**** Data shown ****
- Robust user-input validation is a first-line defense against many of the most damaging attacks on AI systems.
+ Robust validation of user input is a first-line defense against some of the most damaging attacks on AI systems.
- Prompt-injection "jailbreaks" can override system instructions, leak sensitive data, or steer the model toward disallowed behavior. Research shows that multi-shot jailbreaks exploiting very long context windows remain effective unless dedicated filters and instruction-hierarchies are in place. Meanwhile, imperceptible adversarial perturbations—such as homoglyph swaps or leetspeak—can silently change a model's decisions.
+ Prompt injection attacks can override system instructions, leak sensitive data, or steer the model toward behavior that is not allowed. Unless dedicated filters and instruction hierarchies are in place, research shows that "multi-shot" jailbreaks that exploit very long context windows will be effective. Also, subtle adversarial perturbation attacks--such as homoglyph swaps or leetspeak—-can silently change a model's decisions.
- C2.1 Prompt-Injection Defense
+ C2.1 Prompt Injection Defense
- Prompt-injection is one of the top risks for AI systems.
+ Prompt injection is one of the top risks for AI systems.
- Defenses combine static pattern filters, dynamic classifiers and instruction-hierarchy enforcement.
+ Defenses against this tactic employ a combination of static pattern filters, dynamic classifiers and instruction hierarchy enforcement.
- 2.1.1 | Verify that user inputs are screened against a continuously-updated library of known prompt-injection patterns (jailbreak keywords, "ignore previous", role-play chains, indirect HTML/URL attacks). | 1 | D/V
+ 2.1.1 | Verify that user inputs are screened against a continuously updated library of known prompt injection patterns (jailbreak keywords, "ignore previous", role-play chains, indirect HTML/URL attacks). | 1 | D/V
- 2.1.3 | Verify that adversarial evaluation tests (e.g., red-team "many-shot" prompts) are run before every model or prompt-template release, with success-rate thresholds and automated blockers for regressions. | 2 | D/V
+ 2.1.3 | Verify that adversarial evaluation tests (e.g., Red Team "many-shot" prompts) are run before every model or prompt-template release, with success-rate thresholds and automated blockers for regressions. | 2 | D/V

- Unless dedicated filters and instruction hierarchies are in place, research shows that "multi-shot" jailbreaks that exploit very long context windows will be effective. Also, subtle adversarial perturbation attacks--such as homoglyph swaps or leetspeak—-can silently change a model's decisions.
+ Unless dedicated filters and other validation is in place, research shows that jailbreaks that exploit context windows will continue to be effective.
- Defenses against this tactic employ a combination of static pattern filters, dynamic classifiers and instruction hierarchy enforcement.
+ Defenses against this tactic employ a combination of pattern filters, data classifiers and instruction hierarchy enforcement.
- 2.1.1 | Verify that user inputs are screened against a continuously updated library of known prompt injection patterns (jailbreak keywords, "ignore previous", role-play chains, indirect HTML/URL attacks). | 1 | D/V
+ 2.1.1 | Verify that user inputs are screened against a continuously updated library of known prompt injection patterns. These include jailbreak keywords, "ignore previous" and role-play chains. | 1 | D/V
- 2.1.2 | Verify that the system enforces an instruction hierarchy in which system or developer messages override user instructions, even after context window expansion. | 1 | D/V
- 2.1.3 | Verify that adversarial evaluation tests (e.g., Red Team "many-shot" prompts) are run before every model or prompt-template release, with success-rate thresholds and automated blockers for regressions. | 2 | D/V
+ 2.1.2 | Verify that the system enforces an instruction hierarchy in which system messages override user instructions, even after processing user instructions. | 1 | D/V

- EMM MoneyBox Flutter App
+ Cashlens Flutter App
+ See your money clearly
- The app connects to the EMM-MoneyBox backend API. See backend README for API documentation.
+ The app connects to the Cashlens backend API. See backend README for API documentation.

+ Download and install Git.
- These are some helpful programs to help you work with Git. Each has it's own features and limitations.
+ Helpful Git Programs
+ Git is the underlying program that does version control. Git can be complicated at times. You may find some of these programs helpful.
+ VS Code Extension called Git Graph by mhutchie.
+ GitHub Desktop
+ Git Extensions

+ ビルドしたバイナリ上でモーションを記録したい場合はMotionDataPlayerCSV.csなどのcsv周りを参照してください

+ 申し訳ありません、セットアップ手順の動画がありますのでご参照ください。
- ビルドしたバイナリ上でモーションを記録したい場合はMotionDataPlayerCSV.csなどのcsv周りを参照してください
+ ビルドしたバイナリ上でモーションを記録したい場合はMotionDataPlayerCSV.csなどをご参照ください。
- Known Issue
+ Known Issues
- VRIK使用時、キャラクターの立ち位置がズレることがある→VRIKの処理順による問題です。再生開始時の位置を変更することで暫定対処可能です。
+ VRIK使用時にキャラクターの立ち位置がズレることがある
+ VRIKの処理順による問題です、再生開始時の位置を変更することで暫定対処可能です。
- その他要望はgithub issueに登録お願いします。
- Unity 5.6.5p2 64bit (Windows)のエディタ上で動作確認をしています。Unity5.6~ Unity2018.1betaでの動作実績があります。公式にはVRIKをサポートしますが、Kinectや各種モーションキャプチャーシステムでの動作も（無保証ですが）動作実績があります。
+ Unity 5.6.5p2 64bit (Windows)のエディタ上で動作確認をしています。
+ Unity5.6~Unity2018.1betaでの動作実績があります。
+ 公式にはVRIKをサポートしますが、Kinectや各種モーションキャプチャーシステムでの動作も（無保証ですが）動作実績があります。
****
Try it: Could you reproduce every record exactly as it appears?

Worked solution:
- Robust user-input validation is a first-line defense against many of the most damaging attacks on AI systems.
+ Robust validation of user input is a first-line defense against some of the most damaging attacks on AI systems.
- Prompt-injection "jailbreaks" can override system instructions, leak sensitive data, or steer the model toward disallowed behavior. Research shows that multi-shot jailbreaks exploiting very long context windows remain effective unless dedicated filters and instruction-hierarchies are in place. Meanwhile, imperceptible adversarial perturbations—such as homoglyph swaps or leetspeak—can silently change a model's decisions.
+ Prompt injection attacks can override system instructions, leak sensitive data, or steer the model toward behavior that is not allowed. Unless dedicated filters and instruction hierarchies are in place, research shows that "multi-shot" jailbreaks that exploit very long context windows will be effective. Also, subtle adversarial perturbation attacks--such as homoglyph swaps or leetspeak—-can silently change a model's decisions.
- C2.1 Prompt-Injection Defense
+ C2.1 Prompt Injection Defense
- Prompt-injection is one of the top risks for AI systems.
+ Prompt injection is one of the top risks for AI systems.
- Defenses combine static pattern filters, dynamic classifiers and instruction-hierarchy enforcement.
+ Defenses against this tactic employ a combination of static pattern filters, dynamic classifiers and instruction hierarchy enforcement.
- 2.1.1 | Verify that user inputs are screened against a continuously-updated library of known prompt-injection patterns (jailbreak keywords, "ignore previous", role-play chains, indirect HTML/URL attacks). | 1 | D/V
+ 2.1.1 | Verify that user inputs are screened against a continuously updated library of known prompt injection patterns (jailbreak keywords, "ignore previous", role-play chains, indirect HTML/URL attacks). | 1 | D/V
- 2.1.3 | Verify that adversarial evaluation tests (e.g., red-team "many-shot" prompts) are run before every model or prompt-template release, with success-rate thresholds and automated blockers for regressions. | 2 | D/V
+ 2.1.3 | Verify that adversarial evaluation tests (e.g., Red Team "many-shot" prompts) are run before every model or prompt-template release, with success-rate thresholds and automated blockers for regressions. | 2 | D/V

- Unless dedicated filters and instruction hierarchies are in place, research shows that "multi-shot" jailbreaks that exploit very long context windows will be effective. Also, subtle adversarial perturbation attacks--such as homoglyph swaps or leetspeak—-can silently change a model's decisions.
+ Unless dedicated filters and other validation is in place, research shows that jailbreaks that exploit context windows will continue to be effective.
- Defenses against this tactic employ a combination of static pattern filters, dynamic classifiers and instruction hierarchy enforcement.
+ Defenses against this tactic employ a combination of pattern filters, data classifiers and instruction hierarchy enforcement.
- 2.1.1 | Verify that user inputs are screened against a continuously updated library of known prompt injection patterns (jailbreak keywords, "ignore previous", role-play chains, indirect HTML/URL attacks). | 1 | D/V
+ 2.1.1 | Verify that user inputs are screened against a continuously updated library of known prompt injection patterns. These include jailbreak keywords, "ignore previous" and role-play chains. | 1 | D/V
- 2.1.2 | Verify that the system enforces an instruction hierarchy in which system or developer messages override user instructions, even after context window expansion. | 1 | D/V
- 2.1.3 | Verify that adversarial evaluation tests (e.g., Red Team "many-shot" prompts) are run before every model or prompt-template release, with success-rate thresholds and automated blockers for regressions. | 2 | D/V
+ 2.1.2 | Verify that the system enforces an instruction hierarchy in which system messages override user instructions, even after processing user instructions. | 1 | D/V

- EMM MoneyBox Flutter App
+ Cashlens Flutter App
+ See your money clearly
- The app connects to the EMM-MoneyBox backend API. See backend README for API documentation.
+ The app connects to the Cashlens backend API. See backend README for API documentation.

+ Download and install Git.
- These are some helpful programs to help you work with Git. Each has it's own features and limitations.
+ Helpful Git Programs
+ Git is the underlying program that does version control. Git can be complicated at times. You may find some of these programs helpful.
+ VS Code Extension called Git Graph by mhutchie.
+ GitHub Desktop
+ Git Extensions

+ ビルドしたバイナリ上でモーションを記録したい場合はMotionDataPlayerCSV.csなどのcsv周りを参照してください

+ 申し訳ありません、セットアップ手順の動画がありますのでご参照ください。
- ビルドしたバイナリ上でモーションを記録したい場合はMotionDataPlayerCSV.csなどのcsv周りを参照してください
+ ビルドしたバイナリ上でモーションを記録したい場合はMotionDataPlayerCSV.csなどをご参照ください。
- Known Issue
+ Known Issues
- VRIK使用時、キャラクターの立ち位置がズレることがある→VRIKの処理順による問題です。再生開始時の位置を変更することで暫定対処可能です。
+ VRIK使用時にキャラクターの立ち位置がズレることがある
+ VRIKの処理順による問題です、再生開始時の位置を変更することで暫定対処可能です。
- その他要望はgithub issueに登録お願いします。
- Unity 5.6.5p2 64bit (Windows)のエディタ上で動作確認をしています。Unity5.6~ Unity2018.1betaでの動作実績があります。公式にはVRIKをサポートしますが、Kinectや各種モーションキャプチャーシステムでの動作も（無保証ですが）動作実績があります。
+ Unity 5.6.5p2 64bit (Windows)のエディタ上で動作確認をしています。
+ Unity5.6~Unity2018.1betaでの動作実績があります。
+ 公式にはVRIKをサポートしますが、Kinectや各種モーションキャプチャーシステムでの動作も（無保証ですが）動作実績があります。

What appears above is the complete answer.